フレッシュベーカリー「サンエトワール」の取り組み
①レジ袋を、バイオマス由来の原料を30%配合したレジ袋に切り替え、石油資源の節約とCO2の削減に取り組
んでいます。
②店頭にプラスチック用品辞退への協力を呼びかけるポスターを掲示しお客様にご協力をいただいています。

プラスチックのリサイクルの取り組み
長期間利用した納品ケースの再生利用
当社では、創業当初からパンの納品に、繰り返し使用できる「番重(ばんじゅう) 」と呼ばれるケースを用いることで、段ボールなどの梱包材の発生を抑制してきました。創業時は木製でしたが、1967年にはプラスチック製番重を開発・導入し、現在では販売店様への納品に約550万枚利用しています。2008年からは、番重メーカー様と協力し、長期間使用した番重を新しい番重の原料として再生利用する取り組みを開始しており、資源の有効利用に努めています。

加工用食パン袋の再生利用
食パン加工製品を生産する過程で一時的に加工用食パン(三斤)を保管するためにプラスチック製の袋を使用しており、そのリサイクルを推進しています。

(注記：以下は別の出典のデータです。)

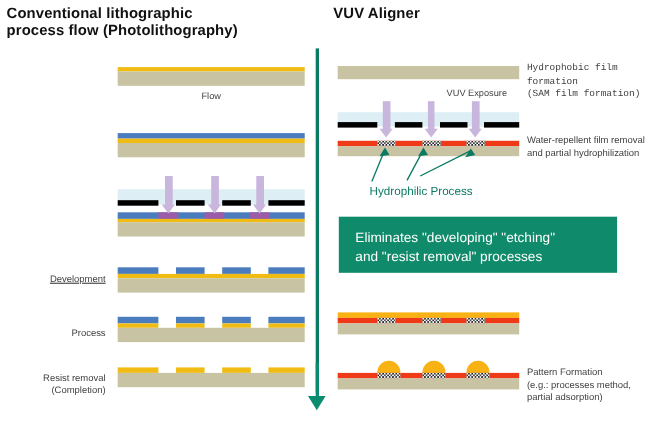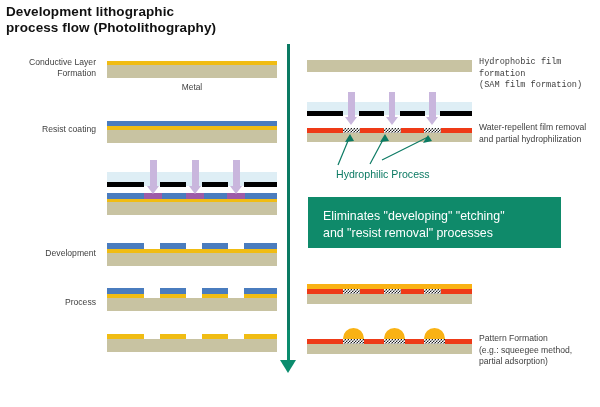"Development lithographic" div.abs { text: Development -> Conventional }
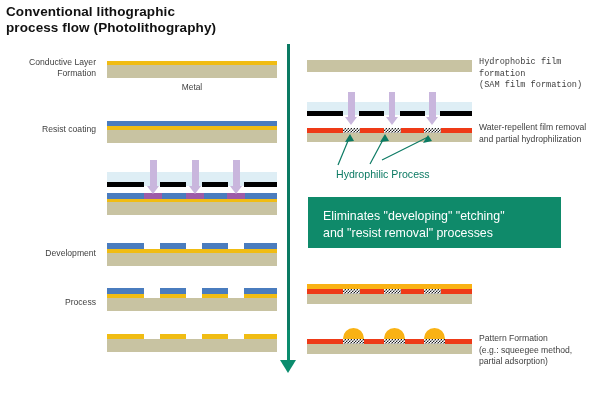"VUV Aligner" div.abs { html: none -> <div>VUV Aligner</div> }
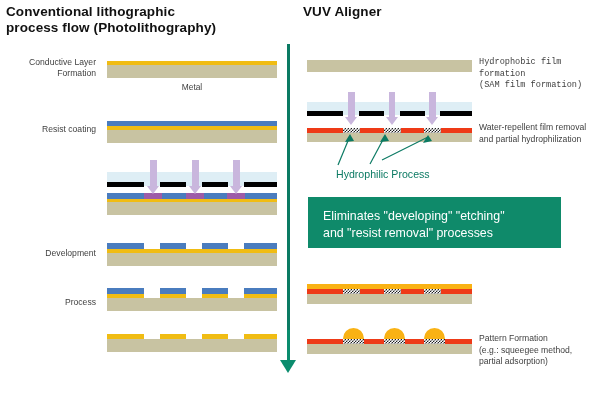"Conductive Layer" div.abs { html: <div>Conductive Layer Formation</div> -> none }
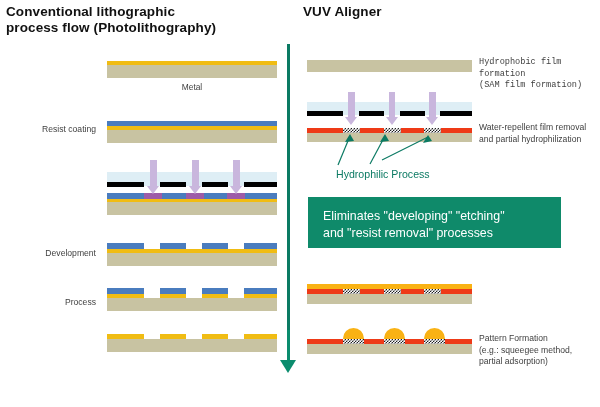"Metal" div.abs { text: Metal -> Flow }
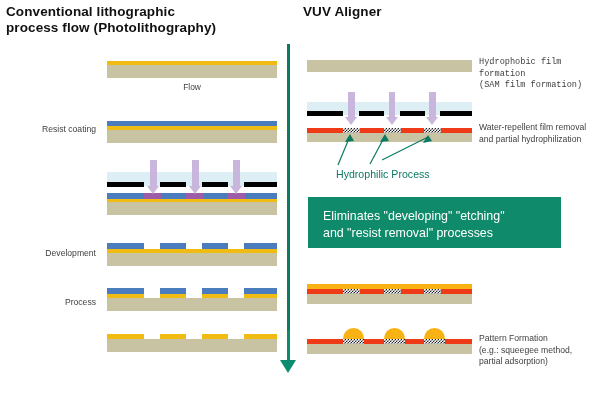"VUV Exposure" div.abs { html: none -> <div>VUV Exposure</div> }
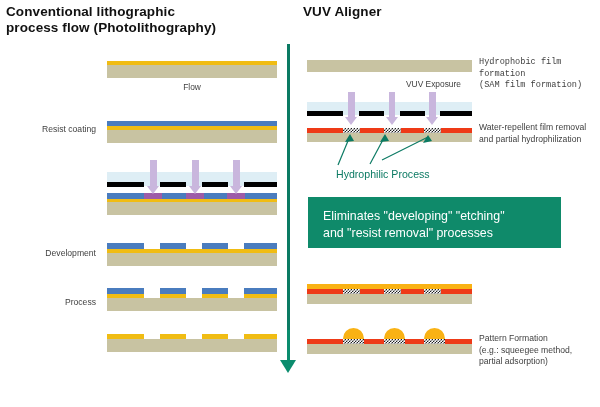"Resist coating" div.abs { html: <div>Resist coating</div> -> none }
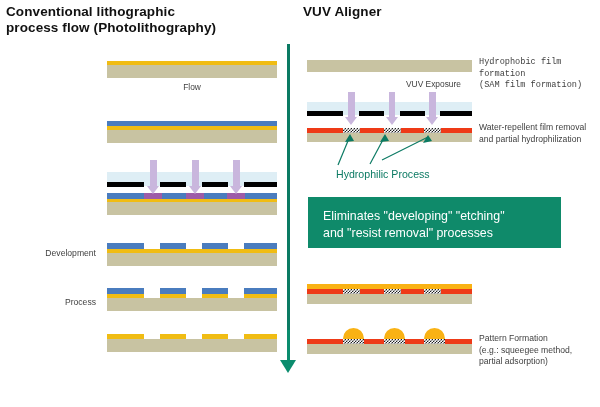"Development" div.abs { text-decoration: none -> underline }
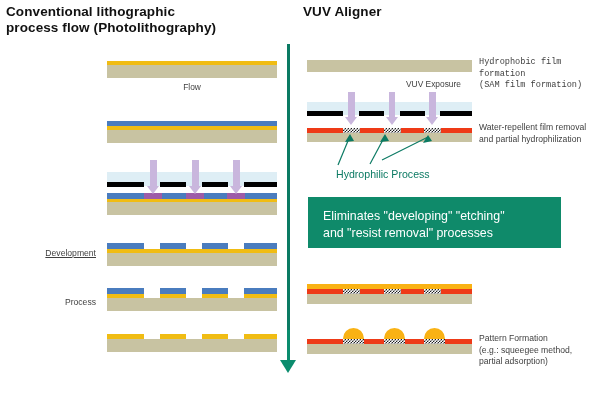"Resist removal" div.abs { html: none -> <div>Resist removal (Completion)</div> }
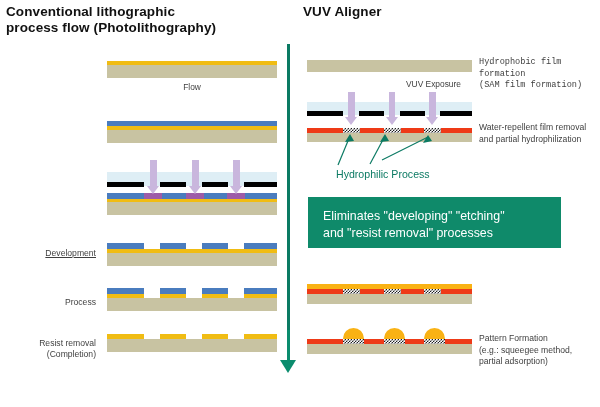"Pattern Formation" div.abs { text: squeegee -> processes }
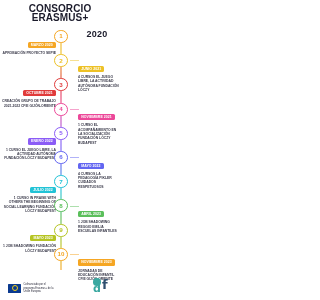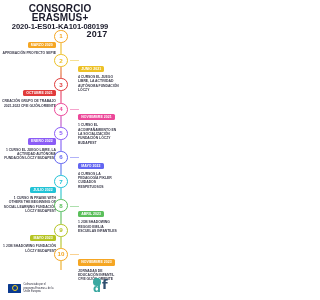"2020-1-ES01-KA101-080199" div.title-2 { html: <div>2020-1-ES01-KA101-080199</div> -> none }
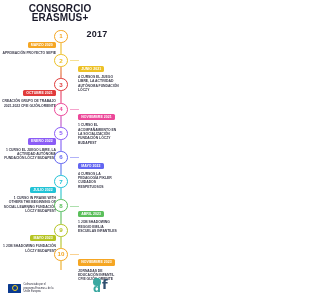"2017" div.year { text: 2017 -> 2020 }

処理先のプラスチック再生業者の協力のもと、古河工場ではゴミ袋に再生加工、千葉工場ではパレットに再生加工して工場で使用しています(ゴミ袋は消耗品であるため継続的に原料が必要となることから、リサイクルが円滑に進むという利点があります)。

廃棄包材の再生利用
商品の改廃等で製造工場からやむなく発生する廃棄包材のリサイクルを推進しています。処理先のプラスチック再生業者の協力のもと、荷物梱包用の結束バンドとして再生加工し、クリスマスケーキ生産時にすべての工場で使用しています(2023
年より導入開始)。
今後の展望として、小売店舗の買い物かごやベーカリー店舗のトレーへの再生加工など、自社での使用用途を拡大しプラスチックのリサイクルループを幅広く展開していきます。

デイリーヤマザキ川崎池上新町3丁目店の取り組み
①ペットボトル回収機の設置
店舗でペットボトルを回収するお客様参加型のリサイクルを実施しています。回収したペットボトルは資源としてリサイクルされ、お弁当や調理麺で使用する透明容器の原料に生まれ変わっています。また、ペットボトル1本の回収につき1円をFIDR(公益財団法人国際開発救援財団)へ寄付する取り組みも行っています。

ペットボトル回収機
②廃包材を再生利用した買い物かごの使用
商品の改廃などにより使用されなくなったパンの包材を再原料化して、買い物かごに再生利用しています。